START Source data

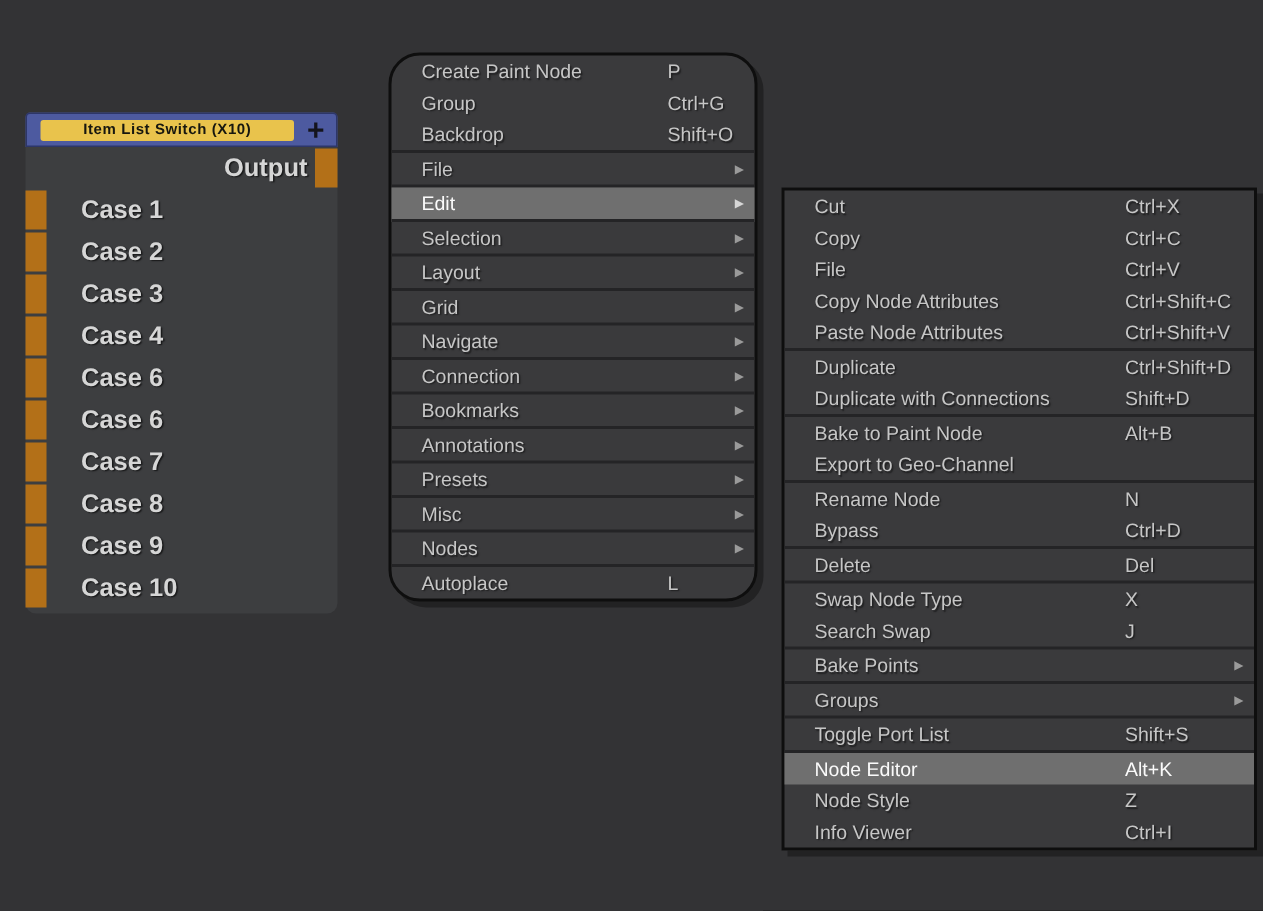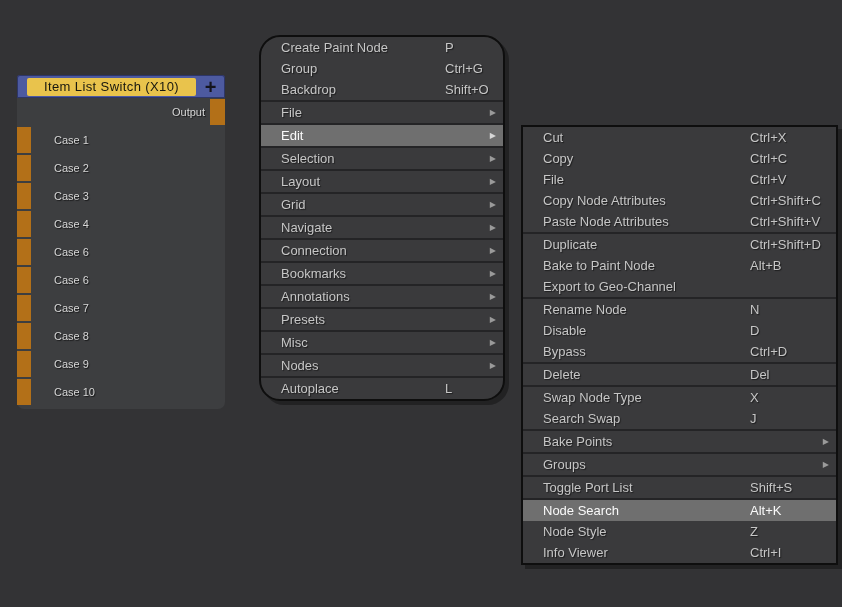--- a/index.html
+++ b/index.html
@@ -14,35 +14,36 @@
   .node { position:absolute; left:17px; top:75px; width:208px; }
   .node-header {
     height:23px; background:var(--node-header);
     border-radius:3px 3px 0 0;
     box-shadow: inset 0 0 0 1px rgba(20,26,60,0.55);
     display:flex; align-items:center;
   }
   .node-title {
     margin-left:10px; width:157px; padding:1px 6px 2px;
     background:var(--node-title-bg); color:var(--node-title-text);
-    font-size:13px; font-weight:normal; letter-spacing:0.4px;
+    font-size:10px; font-weight:bold; letter-spacing:0.4px;
     text-align:center; border-radius:2px; white-space:nowrap;
   }
   .node-plus {
     flex:1; text-align:center; color:#14141d;
     font-size:20px; font-weight:bold; line-height:20px; cursor:default;
   }
   .node-body {
     background:var(--node-body); border-radius:0 0 7px 7px;
     padding-bottom:3px;
   }
   .node-row {
     position:relative; height:28px; display:flex; align-items:center;
-    font-size:11px; color:var(--node-text);
+    font-size:17px; color:var(--node-text);
     text-shadow:1px 1px 1px rgba(0,0,0,0.65);
+    font-weight:bold;
   }
   .output-row { justify-content:flex-end; padding-right:20px; }
   .output-square {
     position:absolute; right:0; top:1px; width:15px; height:26px;
     background:var(--port-orange);
   }
   .port-row { padding-left:37px; }
   .port-square {
     position:absolute; left:0; top:1px; width:14px; height:26px;
     background:var(--port-orange);
@@ -246,40 +247,40 @@
       <div class="menu-item sep-after">
         <span class="mi-label">Paste Node Attributes</span>
         <span class="mi-shortcut">Ctrl+Shift+V</span>
         
       </div>
       <div class="menu-item">
         <span class="mi-label">Duplicate</span>
         <span class="mi-shortcut">Ctrl+Shift+D</span>
         
       </div>
+      <div class="menu-item sep-after">
+        <span class="mi-label">Duplicate with Connections</span>
+        <span class="mi-shortcut">Shift+D</span>
+        
+      </div>
       <div class="menu-item">
         <span class="mi-label">Bake to Paint Node</span>
         <span class="mi-shortcut">Alt+B</span>
         
       </div>
       <div class="menu-item sep-after">
         <span class="mi-label">Export to Geo-Channel</span>
         <span class="mi-shortcut"></span>
         
       </div>
       <div class="menu-item">
         <span class="mi-label">Rename Node</span>
         <span class="mi-shortcut">N</span>
         
       </div>
-      <div class="menu-item">
-        <span class="mi-label">Disable</span>
-        <span class="mi-shortcut">D</span>
-        
-      </div>
       <div class="menu-item sep-after">
         <span class="mi-label">Bypass</span>
         <span class="mi-shortcut">Ctrl+D</span>
         
       </div>
       <div class="menu-item sep-after">
         <span class="mi-label">Delete</span>
         <span class="mi-shortcut">Del</span>
         
       </div>
@@ -302,21 +303,21 @@
         <span class="mi-label">Groups</span>
         <span class="mi-shortcut"></span>
         <span class="mi-arrow">▶</span>
       </div>
       <div class="menu-item sep-after">
         <span class="mi-label">Toggle Port List</span>
         <span class="mi-shortcut">Shift+S</span>
         
       </div>
       <div class="menu-item highlight">
-        <span class="mi-label">Node Search</span>
+        <span class="mi-label">Node Editor</span>
         <span class="mi-shortcut">Alt+K</span>
         
       </div>
       <div class="menu-item">
         <span class="mi-label">Node Style</span>
         <span class="mi-shortcut">Z</span>
         
       </div>
       <div class="menu-item">
         <span class="mi-label">Info Viewer</span>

END Source data

Only exact lines belong in the answer: those from the beginning of the entries above through the line holding "box-shadow: inset 0", with no pictures.

--- a/index.html
+++ b/index.html
@@ -14,35 +14,36 @@
   .node { position:absolute; left:17px; top:75px; width:208px; }
   .node-header {
     height:23px; background:var(--node-header);
     border-radius:3px 3px 0 0;
     box-shadow: inset 0 0 0 1px rgba(20,26,60,0.55);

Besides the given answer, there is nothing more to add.